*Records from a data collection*

◆ ◆ ◆ ◆

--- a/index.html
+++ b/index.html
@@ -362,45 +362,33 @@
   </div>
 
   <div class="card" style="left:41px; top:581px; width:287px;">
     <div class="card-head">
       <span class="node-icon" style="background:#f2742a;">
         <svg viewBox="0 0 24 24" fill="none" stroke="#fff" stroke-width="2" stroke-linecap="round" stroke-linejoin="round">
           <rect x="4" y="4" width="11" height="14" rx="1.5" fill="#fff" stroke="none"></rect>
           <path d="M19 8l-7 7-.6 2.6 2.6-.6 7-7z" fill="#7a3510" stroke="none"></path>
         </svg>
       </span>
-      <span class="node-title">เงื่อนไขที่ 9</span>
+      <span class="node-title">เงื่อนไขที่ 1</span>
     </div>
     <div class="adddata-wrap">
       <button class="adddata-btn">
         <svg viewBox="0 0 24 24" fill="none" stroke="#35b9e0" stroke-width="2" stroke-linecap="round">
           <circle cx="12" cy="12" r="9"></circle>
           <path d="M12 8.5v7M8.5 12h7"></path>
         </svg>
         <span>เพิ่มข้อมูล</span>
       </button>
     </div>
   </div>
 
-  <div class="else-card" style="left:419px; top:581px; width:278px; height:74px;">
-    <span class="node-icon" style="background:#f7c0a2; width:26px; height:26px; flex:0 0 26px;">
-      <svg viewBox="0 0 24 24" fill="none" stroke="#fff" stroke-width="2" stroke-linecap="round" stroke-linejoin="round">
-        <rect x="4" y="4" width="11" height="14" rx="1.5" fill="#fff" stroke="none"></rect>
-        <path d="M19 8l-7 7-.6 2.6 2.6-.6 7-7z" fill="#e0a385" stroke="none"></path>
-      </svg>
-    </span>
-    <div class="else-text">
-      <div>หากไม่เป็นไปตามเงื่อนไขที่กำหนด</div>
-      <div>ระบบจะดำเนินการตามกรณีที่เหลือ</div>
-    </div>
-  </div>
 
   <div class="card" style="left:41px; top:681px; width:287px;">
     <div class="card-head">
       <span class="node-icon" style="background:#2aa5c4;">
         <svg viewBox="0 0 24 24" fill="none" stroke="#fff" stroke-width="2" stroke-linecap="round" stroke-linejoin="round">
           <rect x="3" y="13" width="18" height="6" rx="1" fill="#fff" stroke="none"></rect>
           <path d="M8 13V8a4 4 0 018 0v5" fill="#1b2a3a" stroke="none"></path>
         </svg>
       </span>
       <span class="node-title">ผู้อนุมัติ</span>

◆ ◆ ◆ ◆

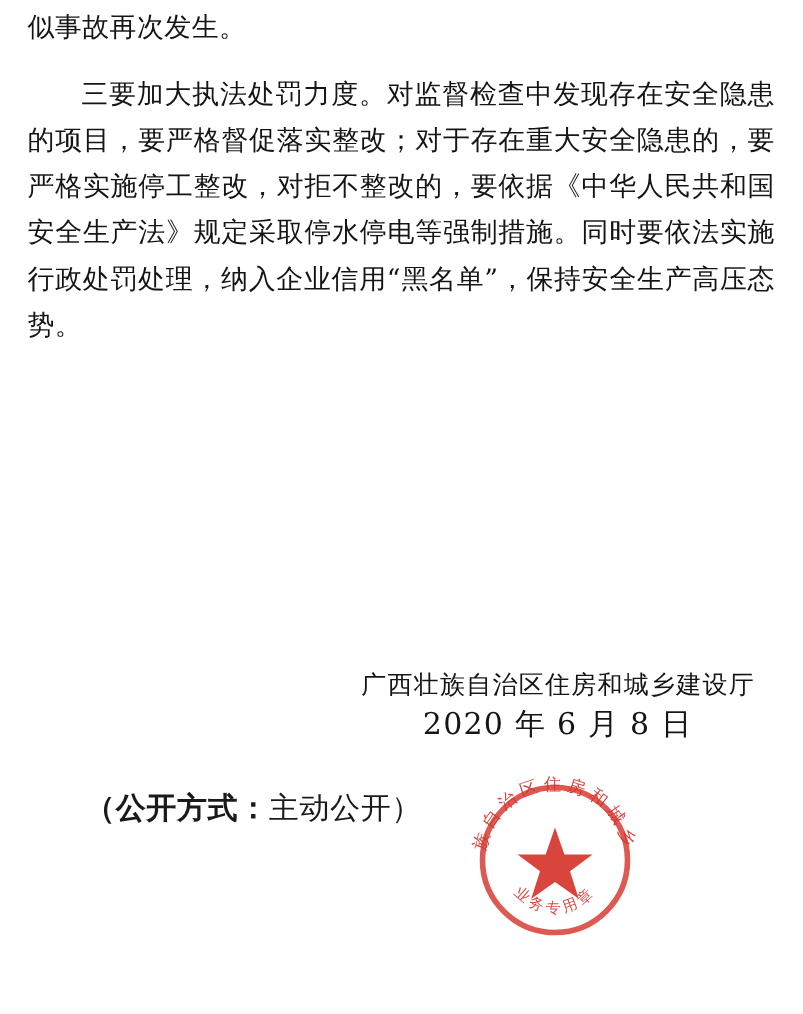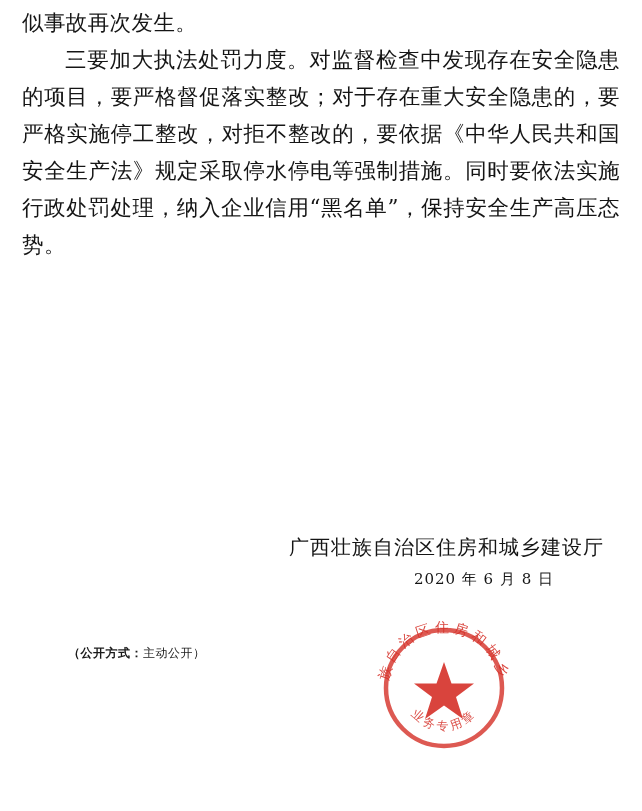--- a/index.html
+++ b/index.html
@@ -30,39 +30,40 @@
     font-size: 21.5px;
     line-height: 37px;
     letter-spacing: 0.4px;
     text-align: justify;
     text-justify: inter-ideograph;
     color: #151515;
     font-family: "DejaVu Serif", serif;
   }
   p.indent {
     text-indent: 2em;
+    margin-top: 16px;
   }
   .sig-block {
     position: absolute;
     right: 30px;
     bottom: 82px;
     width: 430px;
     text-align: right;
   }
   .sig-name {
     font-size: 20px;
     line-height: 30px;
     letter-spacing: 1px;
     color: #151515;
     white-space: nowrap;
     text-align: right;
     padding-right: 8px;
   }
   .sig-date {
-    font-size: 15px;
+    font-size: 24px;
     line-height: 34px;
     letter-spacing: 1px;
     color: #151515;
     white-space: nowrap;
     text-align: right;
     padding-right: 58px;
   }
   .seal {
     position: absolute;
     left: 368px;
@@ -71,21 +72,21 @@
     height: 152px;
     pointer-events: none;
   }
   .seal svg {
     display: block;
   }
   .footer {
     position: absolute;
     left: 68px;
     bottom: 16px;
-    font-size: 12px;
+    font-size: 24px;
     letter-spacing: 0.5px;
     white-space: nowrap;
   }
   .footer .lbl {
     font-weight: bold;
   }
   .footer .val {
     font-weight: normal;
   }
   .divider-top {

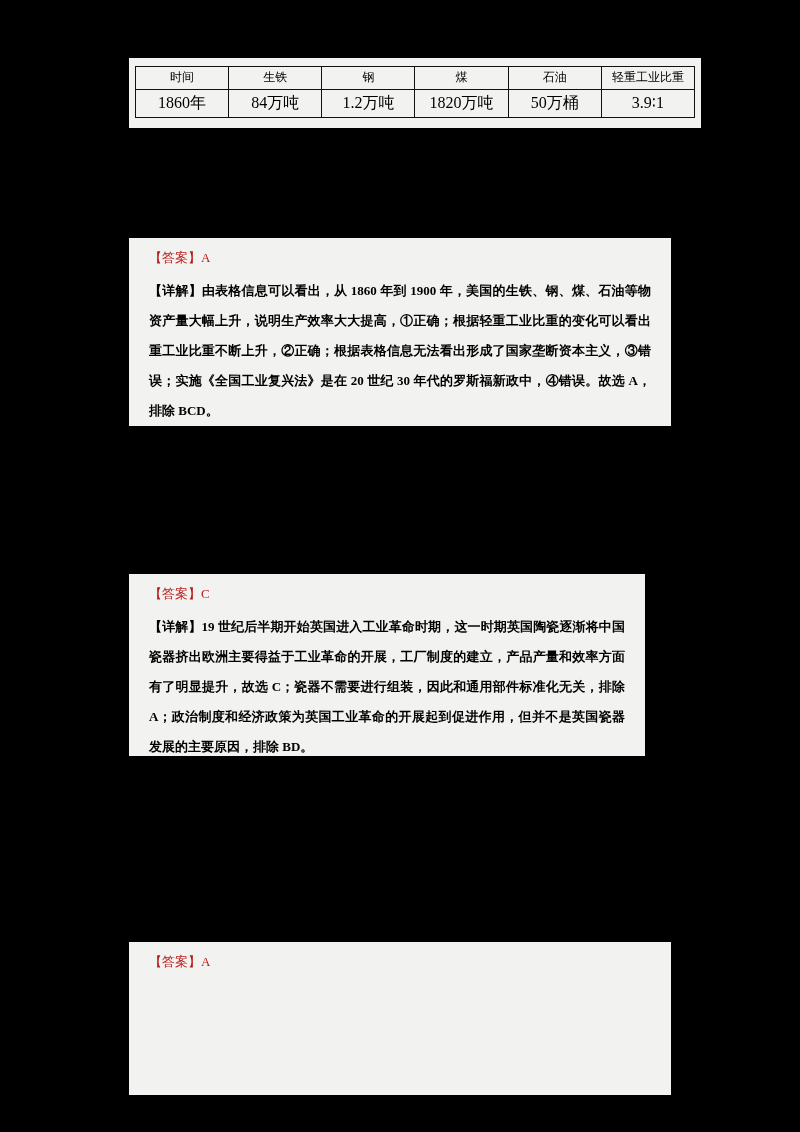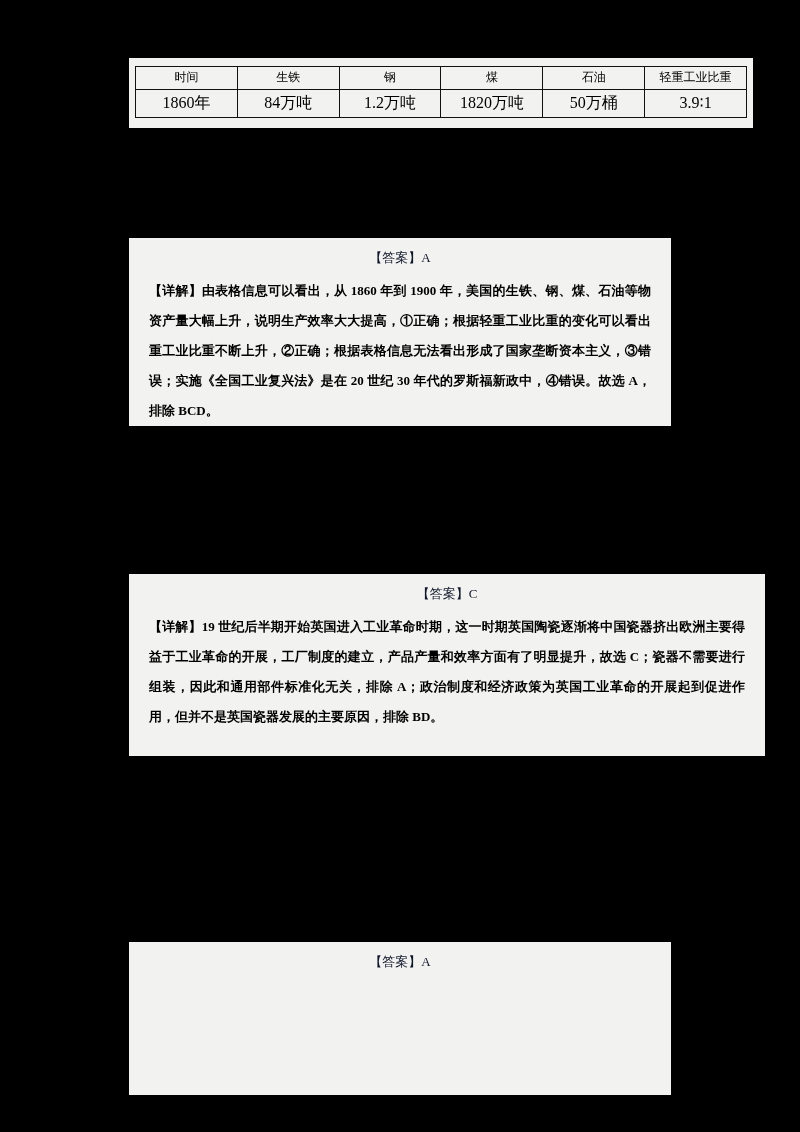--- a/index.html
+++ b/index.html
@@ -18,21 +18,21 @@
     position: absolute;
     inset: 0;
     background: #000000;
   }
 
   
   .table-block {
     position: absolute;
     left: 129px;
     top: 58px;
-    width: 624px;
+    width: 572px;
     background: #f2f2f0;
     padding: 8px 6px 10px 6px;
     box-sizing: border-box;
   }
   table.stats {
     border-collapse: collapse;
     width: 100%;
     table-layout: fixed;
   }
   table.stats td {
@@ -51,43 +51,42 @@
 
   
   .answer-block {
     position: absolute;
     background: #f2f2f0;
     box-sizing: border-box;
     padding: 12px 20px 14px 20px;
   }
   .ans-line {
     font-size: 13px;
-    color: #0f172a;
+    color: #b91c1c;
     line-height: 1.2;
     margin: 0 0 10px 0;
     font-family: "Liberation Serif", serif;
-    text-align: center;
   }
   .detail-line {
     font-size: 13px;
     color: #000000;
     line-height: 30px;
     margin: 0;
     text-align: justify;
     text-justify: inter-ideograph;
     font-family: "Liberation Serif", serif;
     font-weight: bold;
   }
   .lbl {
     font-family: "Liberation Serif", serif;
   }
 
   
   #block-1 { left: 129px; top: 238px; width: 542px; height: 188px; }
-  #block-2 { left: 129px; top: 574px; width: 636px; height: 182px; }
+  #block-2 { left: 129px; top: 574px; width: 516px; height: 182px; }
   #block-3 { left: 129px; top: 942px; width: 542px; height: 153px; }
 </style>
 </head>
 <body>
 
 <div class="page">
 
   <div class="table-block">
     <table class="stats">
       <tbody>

◆ ◆ ◆ ◆

*TASK TO CARRY OUT*
Return each line of the records above in which the word "background" occurs.

*YOUR SOLUTION*
       <span class="node-icon" style="background:#f2742a;">
-    <span class="node-icon" style="background:#f7c0a2; width:26px; height:26px; flex:0 0 26px;">
       <span class="node-icon" style="background:#2aa5c4;">
     background: #000000;
     background: #f2f2f0;
     background: #f2f2f0;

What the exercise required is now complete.